理学部化学科2年生以上対象 : コンピュータ演習

1997年度のテーマと担当は以下のとおりです。
  1. 化学とコンピュータ ... 須藤
  2. ワープロと電子メール ... 宮本
  3. 化学プログラミング入門 ... 喜多
  4. 表計算ソフトの化学への応用 ... 糠塚
  5. 化学構造式の描画と立体モデリング ... 川上


化学プログラミング入門 (暫定版, 喜多)

プログラミング入門として簡単なプログラム作成までを5回程度で行う。 ねらいとしては、全く経験の無い者が初歩のプログラムを組み、 パソコンやポケコンで簡単な計算をできるまでを目指す。
  1. エディタの使い方
  2. プログラム事始め
    1. 代入文と変数
    2. 判定と繰り返し
    3. データの型
    4. 関数とサブルーチン
    5. 簡単なプログラム (直線回帰プログラム?)
  3. プログラムの実行と入出力
言語: BASIC, FORTRAN, C のいずれか


表計算ソフトの化学への応用 (糠塚)

A computer spreadsheet is a simple but powerful tool for manipulating quantitative information. In this book, spreadsheets will help you explore phenomena such as the shapes of titration curves and the concentrations of species at equilibrium, which depend on otherwise repugnant doses of arithmetic. Spreadsheets readily allow you to contact ``what if'' experiments in which you investigate the effect of a stronger acid, a higher temperature, a different ionic strength, and so on. Spreadsheets allow you to plot your results or to transfer the numbers to a graphing program. Examining graphs is critical to understanding quantitative relationships.
...... D. C. Harris, ``Quantitative Chemical Analysis'', 4-th ed., Freeman.
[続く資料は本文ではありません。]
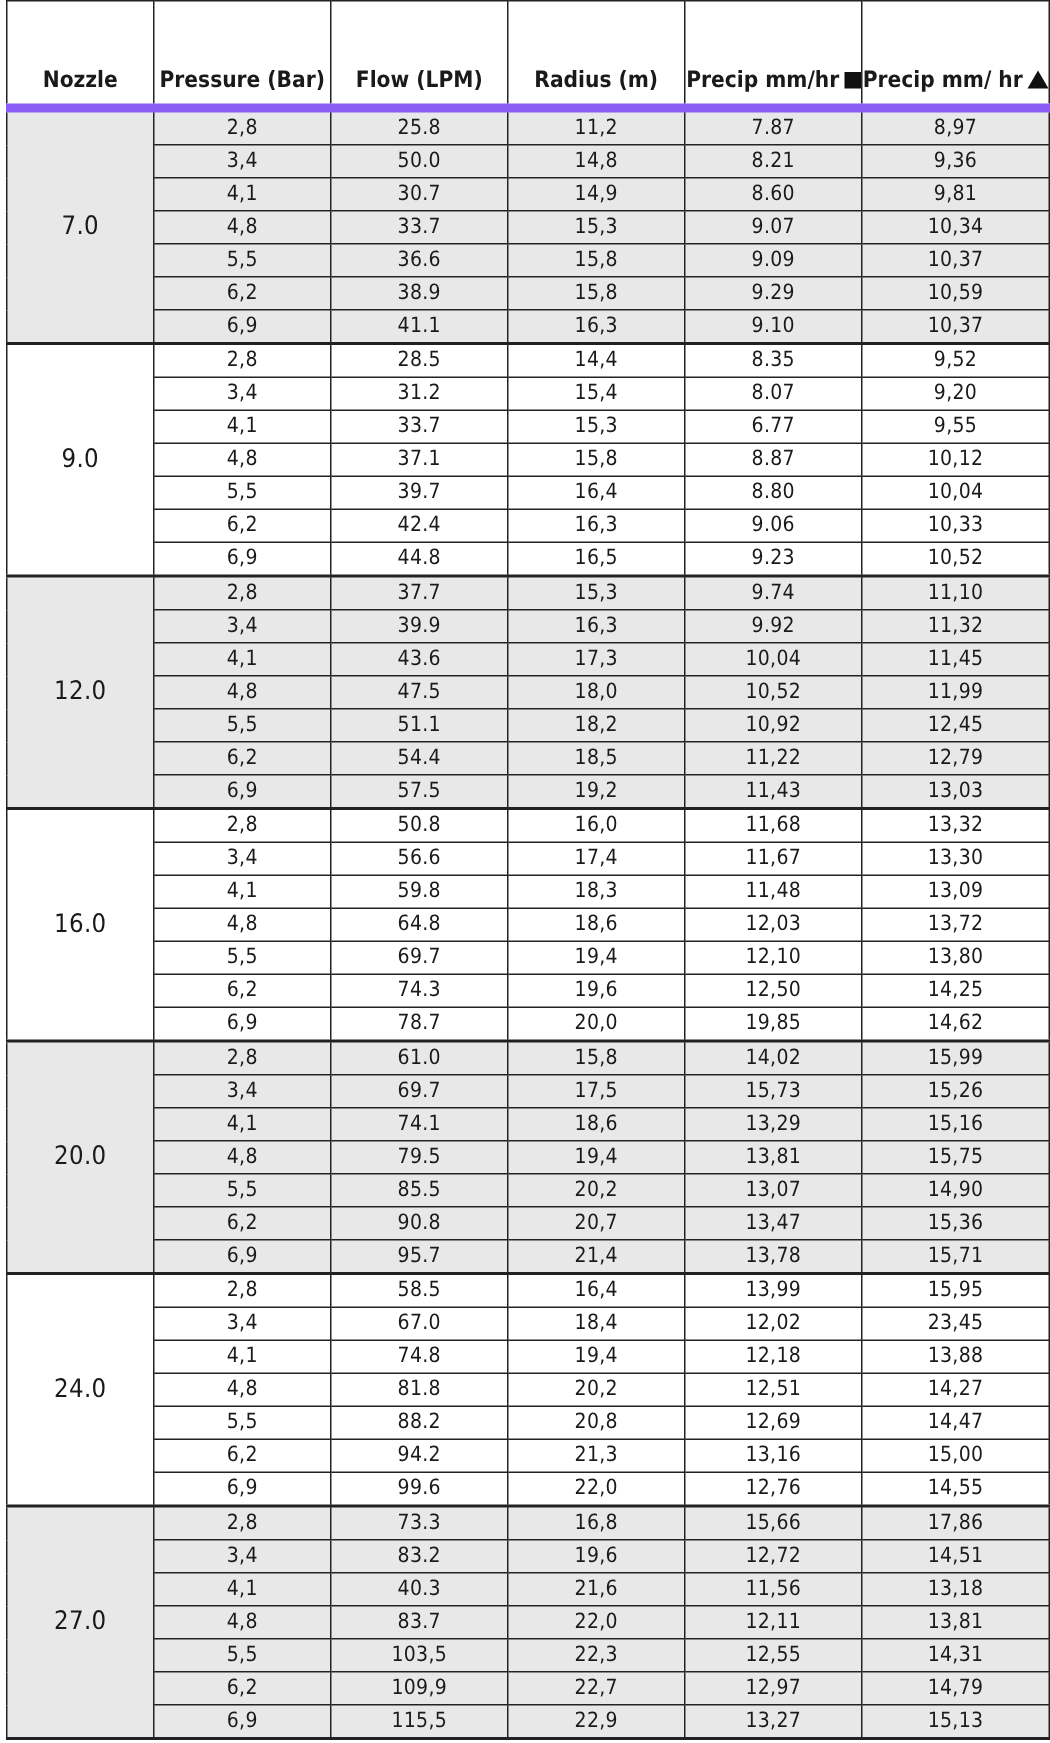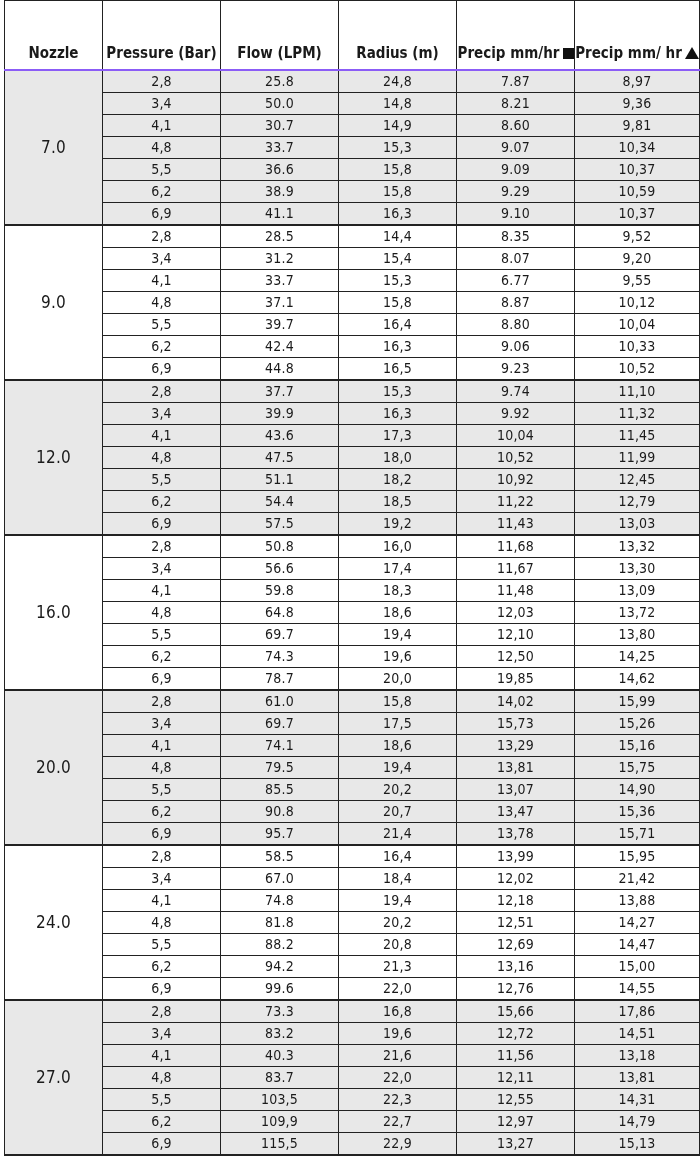--- a/index.html
+++ b/index.html
@@ -1,20 +1,20 @@
 <!DOCTYPE html>
 <html><head>
 <meta charset="utf-8">
 <style>
   html, body { margin: 0; padding: 0; background: #ffffff; }
   body { width: 700px; height: 1162px; overflow: hidden; font-family: "DejaVu Sans Condensed", "DejaVu Sans", sans-serif; color: #1a1a1a; }
   table { border-collapse: collapse; width: 695px; margin-left: 4px; table-layout: fixed; }
   th, td { border: 1px solid #222; text-align: center; padding: 0; }
   thead th { height: 62px; font-weight: bold; font-size: 15px; line-height: 19px; vertical-align: bottom; padding-bottom: 6px; background: #fff; }
-  thead tr { border-bottom: 2px solid #8b5cf6; }
+  thead tr { border-bottom: 6px solid #8b5cf6; }
   td { height: 21px; font-size: 14px; line-height: 21px; letter-spacing: 0.2px; font-stretch: condensed; }
   td.nozzle { font-size: 17px; vertical-align: middle; text-align: center; }
   tr.shade td { background: #e8e8e8; }
   tbody.group { border-bottom: 2px solid #222; }
   td.val { border-top: 1px solid #333; }
   .sq { display: inline-block; width: 11px; height: 11px; background: #111; vertical-align: -1px; margin-left: 3px; }
   .tri { display: inline-block; width: 0; height: 0; border-left: 7px solid transparent; border-right: 7px solid transparent; border-bottom: 12px solid #111; vertical-align: -1px; margin-left: 3px; }
   col.c1 { width: 98px; } col.c2 { width: 118px; } col.c3 { width: 118px; } col.c4 { width: 118px; } col.c5 { width: 118px; } col.c6 { width: 125px; }
 </style>
 </head>
@@ -37,21 +37,21 @@
       <th><span>Radius (m)</span></th>
       <th><span>Precip mm/hr</span><span class="sq"></span></th>
       <th><span>Precip mm/ hr</span><span class="tri"></span></th>
     </tr>
   </thead>
 <tbody class="group">
       <tr class="shade">
         <td class="nozzle" rowspan="7">7.0</td>
         <td class="val">2,8</td>
         <td class="val">25.8</td>
-        <td class="val">24,8</td>
+        <td class="val">11,2</td>
         <td class="val">7.87</td>
         <td class="val">8,97</td>
       </tr>
       <tr class="shade">
         <td class="val">3,4</td>
         <td class="val">50.0</td>
         <td class="val">14,8</td>
         <td class="val">8.21</td>
         <td class="val">9,36</td>
       </tr>
@@ -306,21 +306,21 @@
         <td class="val">58.5</td>
         <td class="val">16,4</td>
         <td class="val">13,99</td>
         <td class="val">15,95</td>
       </tr>
       <tr>
         <td class="val">3,4</td>
         <td class="val">67.0</td>
         <td class="val">18,4</td>
         <td class="val">12,02</td>
-        <td class="val">21,42</td>
+        <td class="val">23,45</td>
       </tr>
       <tr>
         <td class="val">4,1</td>
         <td class="val">74.8</td>
         <td class="val">19,4</td>
         <td class="val">12,18</td>
         <td class="val">13,88</td>
       </tr>
       <tr>
         <td class="val">4,8</td>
((訳)) コンピュータの表計算ソフトはとても単純なものですが、 定量的な情報を取り扱うのにはたいへん有用な道具です。 本書において、表計算ソフトはあなたがいろいろな現象を探求する 助けになるでしょう。 これが無ければたくさんの計算に後込みしてしまいそうな、 滴定曲線の形を求めたり、平衡状態でのそれぞれの化学種の濃度を 調べるのに役立ちます。 また表計算ソフトは``もしも''の実験を行うことができます。 この仮想的な実験では、より強い酸の場合、より高温の場合、 異なるイオン強度の場合や、そのほかさまざまな条件を調べることが可能です。 表計算ソフトはあなたの実験結果をグラフ化したり、 また他の作図プログラムのために数値データを整えたりすることもできます。 実験結果をグラフ化することは、種々のパラメータ間の定量的な関係を 把握するのに極めて重要な要素です。


化学構造式の描画と立体モデリング (川上)

ChemDraw で化学構造式を描く

構造式は化学における世界共通の``言語''であり、 汚い字を書くとなかなか他人に理解してもらえないと同様に、 構造式が雑然と書かれていると優れた研究成果もなかなか人に伝わりません。 今回使用する ChemDraw は、高品質の化学構造式を作図するためのソフトです。 ChemDraw は、広く化学系の研究室で利用されています。

Chem3D で分子モデルを組む

化学を理解する上で重要な概念の一つに、``立体化学''があげられます。 今まで化学者は、紙の上に描かれた構造式に``くさび''や``点線''を書いて、 立体構造を表してきました。 しかし、化学を始めたばかりの人たちにとって、 この構造式から分子の三次元構造を思いめぐらすのはやさしいことではありません。 従来は、分子の立体構造を理解するために、分子模型が利用されてきました。 分子模型は、分子の性質、反応の立体選択性等を理解するための強力な武器となり、 現在でも広く利用されています。 これをコンピュータ上で実現したのが Chem3D です。